The amendment seeks to use the definition of "man" and "woman" as defined by the Equality Act 2010.

Mr Gaston: Will the Minister give way?

Mrs Long: However, the Equality Act 2010 —.

Mr Deputy Speaker, I have indicated to the Member for North Antrim and, if necessary, both the Members for North Antrim that I will not give way to either of them because of their conduct earlier in the debate. I ask that you encourage the Member to stop asking.

The amendment seeks —.

Mr Burrows: On a point of order, Mr Deputy Speaker. Is it in order for a Member to be told not to seek an intervention?

Some Members: Yes.

Mr Burrows: I was asking the Deputy Speaker for clarity. Can the Minister tell a Member not to ask for interventions?

Mr Deputy Speaker (Mr Blair): Mr Burrows, I can answer that question. It is totally up to a Member whether they take an intervention or not, and that is made clear in the guidance issued to MLAs. It is also made clear that a Member should not persist when it is clear that the Member is not going to give way. It is in the guidance that is available to all Members.

Mr Gaston: On a point of order, Mr Deputy Speaker. The Minister is misrepresenting what my amendment sets out to do. I will repeat it for the record:

"where the Department considers it necessary to do so to safeguard the welfare or dignity of a prisoner, provided that the arrangements do not include the accommodation of a man"

in women's accommodation.

Mr Deputy Speaker (Mr Blair): Mr Gaston, I rule that that is not a point of order.

Mr Gaston: The Minister is misrepresenting it, and she will not take a point of order to allow me to clarify.

Mr Deputy Speaker (Mr Blair): Mr Gaston, you will resume your seat when I am on my feet, as well you know. That is not a point of order. You are making a speech, and it is going no further.

Mr Burrows, do you have another point of order?

Mr Burrows: On a point of order, Mr Deputy Speaker. For clarity, as the Minister's contribution moves on, am I entitled to try to make an intervention when different facts emerge even though the Minister may not want to accept it? Am I still entitled to ask the Member to give way?

Mr Deputy Speaker (Mr Blair): Mr Burrows, let me read the guidelines to you. I have already explained it. Frankly, I am surprised to be asked the same question twice. I will read the answer to you from the rules:

"If a Member makes it clear that they are not going to give way, you should not persist".

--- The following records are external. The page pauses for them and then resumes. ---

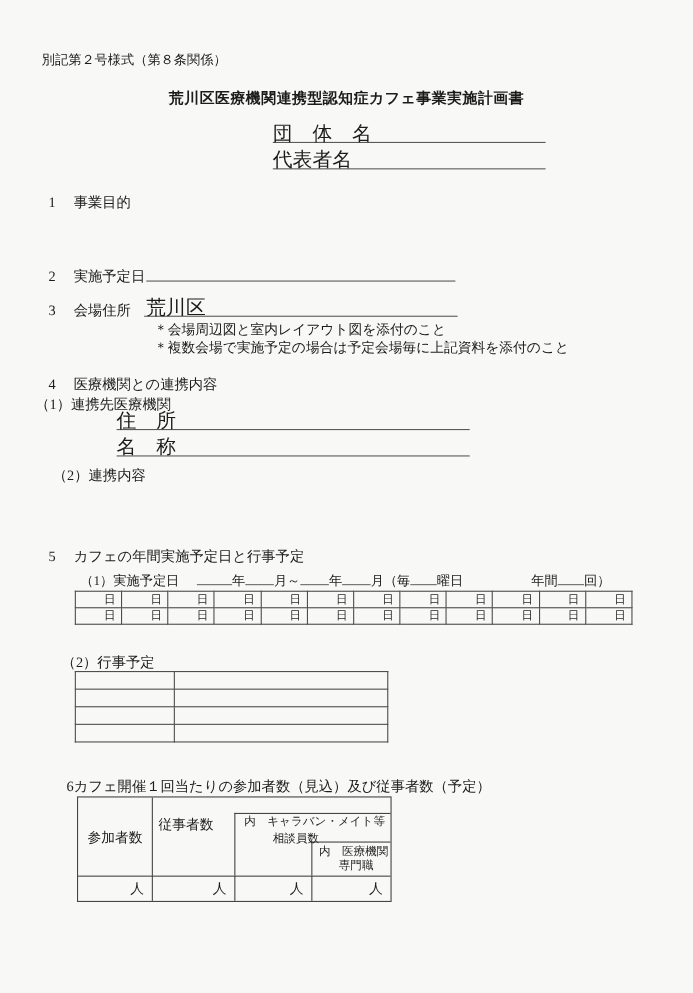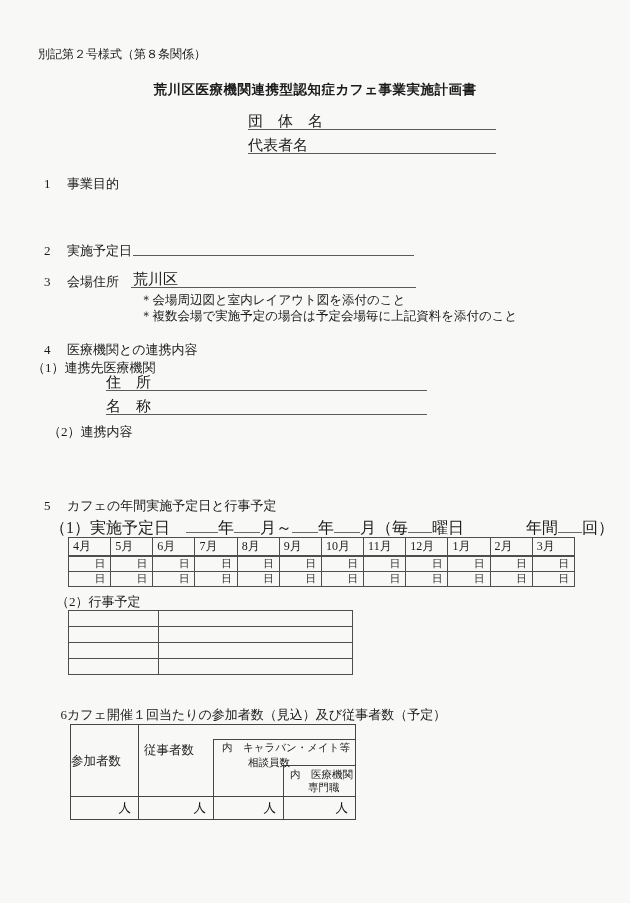--- a/index.html
+++ b/index.html
@@ -12,24 +12,24 @@
     overflow:hidden;
   }
   .abs{position:absolute;}
   .fs12{font-size:12px;line-height:15px;}
   .fs125{font-size:12.5px;line-height:16px;}
   .fs13{font-size:13px;line-height:16px;}
   .sec{font-size:13px;line-height:16px;}
   .sec .no{display:inline-block;width:23px;}
   .title{width:630px;text-align:center;font-weight:bold;font-size:13.5px;letter-spacing:.5px;}
   
-  .fline{position:absolute;border-bottom:1px solid #5a5a5a;font-size:15px;line-height:16px;}
+  .fline{position:absolute;border-bottom:1px solid #5a5a5a;font-size:18px;line-height:16px;}
   .fline .lbl{position:absolute;left:0;bottom:0;white-space:nowrap;}
   
-  .schedline{white-space:nowrap;font-size:16px;}
+  .schedline{white-space:nowrap;font-size:12px;margin-left:23px;}
   .bl{display:inline-block;border-bottom:1px solid #6a6a6a;height:13px;}
   .gap{display:inline-block;height:1px;}
   
   table{border-collapse:collapse;table-layout:fixed;}
   .month-table{width:507px;}
   .month-table td{border:1px solid #4e4e4e;overflow:hidden;white-space:nowrap;}
   .month-table tr.mh td{height:17px;font-size:12px;padding:0 0 0 4px;border-bottom:2px solid #4e4e4e;}
   .month-table tr.md td{height:13px;font-size:10.5px;text-align:right;padding:0 5px 0 0;color:#2a2a2a;}
   .events-table{width:284px;}
   .events-table td{border:1px solid #4e4e4e;height:15px;font-size:12.5px;padding:0 0 0 4px;vertical-align:middle;}
@@ -89,34 +89,20 @@
 <div class="abs sec" style="left:44px;top:498px;">
   <span class="no">5</span><span>カフェの年間実施予定日と行事予定</span>
 </div>
 
 <div class="abs schedline" style="left:50px;top:518px;">
   <span>（1）実施予定日</span><span class="bl" style="width:32px;margin-left:16px;"></span><span>年</span><span class="bl" style="width:26px;"></span><span>月～</span><span class="bl" style="width:26px;"></span><span>年</span><span class="bl" style="width:26px;"></span><span>月（毎</span><span class="bl" style="width:24px;"></span><span>曜日</span><span class="gap" style="width:62px;"></span><span>年間</span><span class="bl" style="width:24px;"></span><span>回）</span>
 </div>
 
 <table class="month-table abs" style="left:68px;top:537px;">
   <tbody>
-      <tr class="mh">
-    <td>4月</td>
-    <td>5月</td>
-    <td>6月</td>
-    <td>7月</td>
-    <td>8月</td>
-    <td>9月</td>
-    <td>10月</td>
-    <td>11月</td>
-    <td>12月</td>
-    <td>1月</td>
-    <td>2月</td>
-    <td>3月</td>
-  </tr>
   <tr class="md">
     <td>日</td>
     <td>日</td>
     <td>日</td>
     <td>日</td>
     <td>日</td>
     <td>日</td>
     <td>日</td>
     <td>日</td>
     <td>日</td>
@@ -173,21 +159,21 @@
 </div>
 
 <div class="abs ptable" style="left:70px;top:724px;">
   <div class="vl" style="left:67px;top:0;height:94px;"></div>
   <div class="hl" style="top:71px;"></div>
   <div class="vl" style="left:142px;top:71px;height:23px;"></div>
   <div class="vl" style="left:212px;top:71px;height:23px;"></div>
   <div class="ibox" style="left:142px;top:14px;width:142px;height:57px;"></div>
   <div class="ibox" style="left:212px;top:40px;width:72px;height:31px;"></div>
 
-  <div class="txt fs125" style="left:0;top:28px;width:67px;text-align:left;">参加者数</div>
+  <div class="txt fs125" style="left:0;top:28px;width:67px;text-align:center;">参加者数</div>
   <div class="txt fs125" style="left:73px;top:17px;text-align:center;">従事者数</div>
   <div class="txt small" style="left:151px;top:16px;">内　キャラバン・メイト等</div>
   <div class="txt small" style="left:177px;top:31px;">相談員数</div>
   <div class="txt small" style="left:219px;top:43px;">内　医療機関</div>
   <div class="txt small" style="left:237px;top:56px;">専門職</div>
 
   <div class="unitcell" style="left:0;width:67px;">人</div>
   <div class="unitcell" style="left:68px;width:74px;">人</div>
   <div class="unitcell" style="left:143px;width:69px;">人</div>
   <div class="unitcell" style="left:213px;width:71px;">人</div>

Those are the exact words that I used. If a Member makes it clear, you should not persist. It is for each Member to decide whether to take an intervention, and, if a Member does not take an intervention, Members should respect that.

Mrs Long: Thank you, Mr Deputy Speaker.

The amendment seeks to use the definition of "man" and "woman" as defined in the Equality Act 2010. That Act does not apply in Northern Ireland, however, so the attempted importation of primary legislation, namely section 212(1) of the 2010 Act, from other jurisdictions — England and Wales and Scotland — to another jurisdiction — Northern Ireland — by way of secondary legislation in that jurisdiction — Northern Ireland — could, at best, be described as a novel approach. Although it is not necessarily impossible to do so, by doing so through an amendment to secondary legislation via the Justice Bill, we risk circumventing Northern Ireland's constitutional arrangements, and I therefore do not believe that that is appropriate. It means, in effect, that the section is to be treated, for the purposes of the 1995 rules, as though drafted for Northern Ireland, when that has not yet been ruled on.

The Member's proposed amendment would operate to ensure that men and women are not held together while in prison and would remove all decision-making, permitting a contrary decision from the remit of NIPS, notwithstanding the assessment of risk, the existence of a gender recognition certificate or any of the other reasonable factors to consider. At present, the Northern Ireland Prison Service supplies its guidance on the care and management of transgender prisoners to address effectively the needs of all prisoners who may find individual challenges in custody.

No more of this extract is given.